*** Source records ***

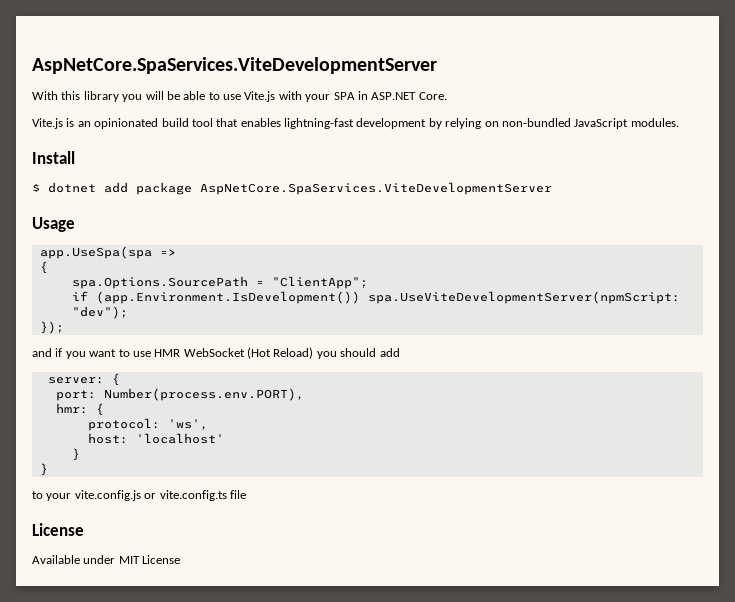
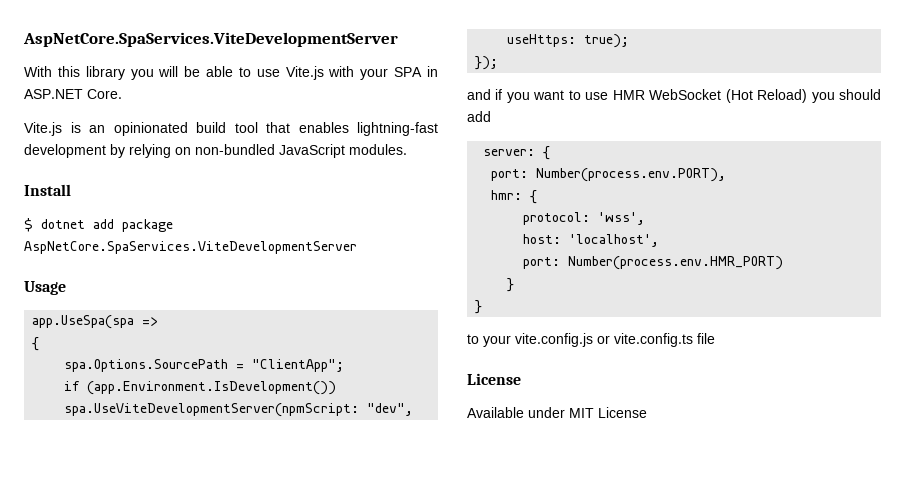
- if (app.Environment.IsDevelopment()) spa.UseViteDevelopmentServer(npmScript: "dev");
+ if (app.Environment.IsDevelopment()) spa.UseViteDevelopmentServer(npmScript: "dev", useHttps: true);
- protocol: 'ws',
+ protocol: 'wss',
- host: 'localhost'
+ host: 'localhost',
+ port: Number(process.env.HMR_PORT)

*** End of Source records ***
*** Source records ***

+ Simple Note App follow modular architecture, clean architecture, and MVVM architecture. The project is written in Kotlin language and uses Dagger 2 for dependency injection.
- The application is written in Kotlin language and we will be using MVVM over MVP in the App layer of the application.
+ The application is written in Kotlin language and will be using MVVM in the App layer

*** End of Source records ***

[Required action]
Check every line of the records above for the string "npmScript". Copy those that hold it.

[Solution below]
- if (app.Environment.IsDevelopment()) spa.UseViteDevelopmentServer(npmScript: "dev");
+ if (app.Environment.IsDevelopment()) spa.UseViteDevelopmentServer(npmScript: "dev", useHttps: true);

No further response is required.